EXTRACTED ENTRIES:
++++++++++++++++++++

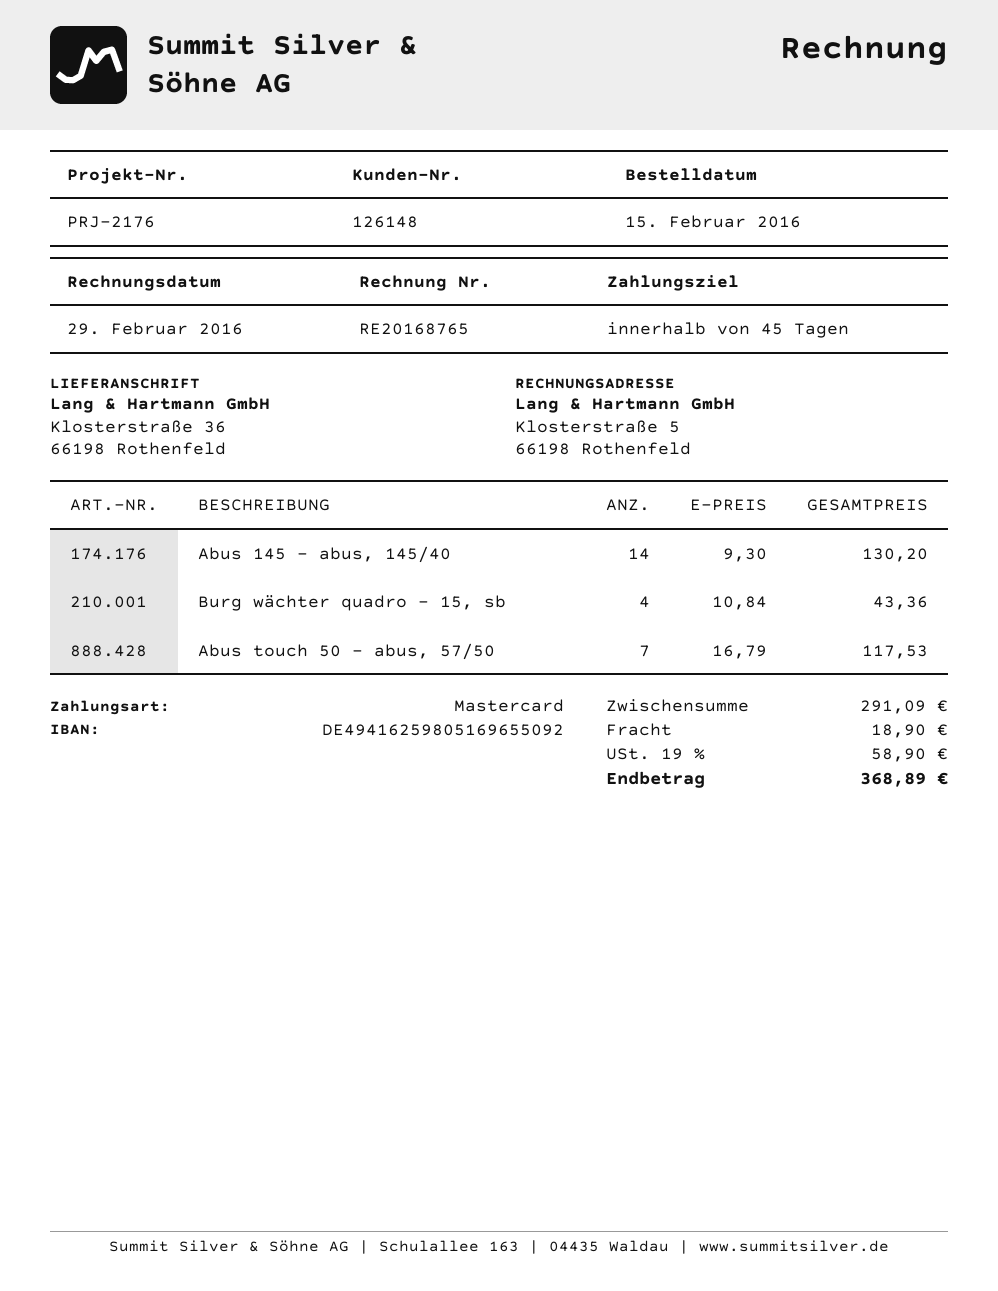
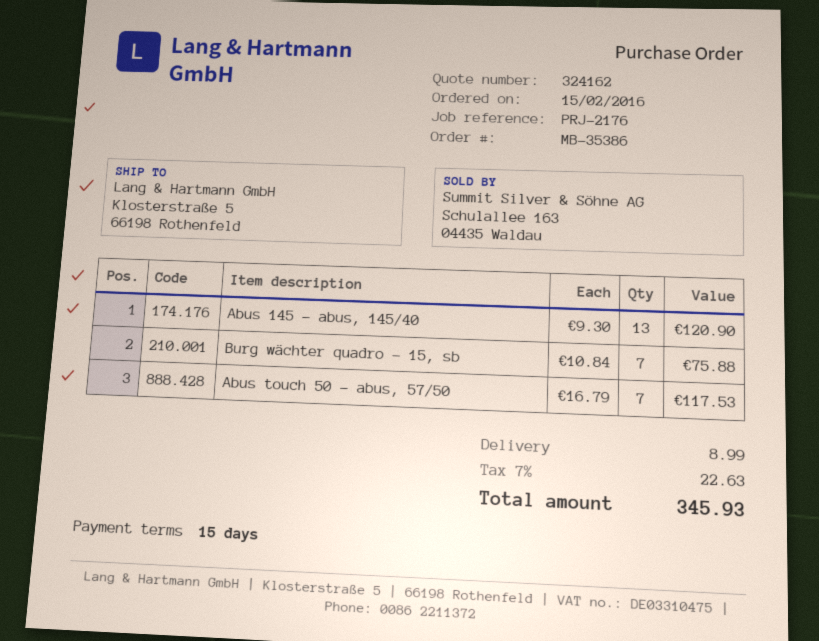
payment terms: 45 days -> 15 days
ship to: Klosterstraße 36, 66198 Rothenfeld -> Klosterstraße 5, 66198 Rothenfeld
Abus 145 - abus, 145/40: 14 x 9.30 = 130.20 -> 13 x 9.30 = 120.90
Burg wächter quadro - 15, sb: 4 x 10.84 = 43.36 -> 7 x 10.84 = 75.88
shipping: 18.90 -> 8.99
tax: 19% = 58.90 -> 7% = 22.63
total: 368.89 -> 345.93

++++++++++++++++++++

ABOUT THIS TASK: Write out the data again word for word, minus any images.

ANSWER BOX:
payment terms: 45 days -> 15 days
ship to: Klosterstraße 36, 66198 Rothenfeld -> Klosterstraße 5, 66198 Rothenfeld
Abus 145 - abus, 145/40: 14 x 9.30 = 130.20 -> 13 x 9.30 = 120.90
Burg wächter quadro - 15, sb: 4 x 10.84 = 43.36 -> 7 x 10.84 = 75.88
shipping: 18.90 -> 8.99
tax: 19% = 58.90 -> 7% = 22.63
total: 368.89 -> 345.93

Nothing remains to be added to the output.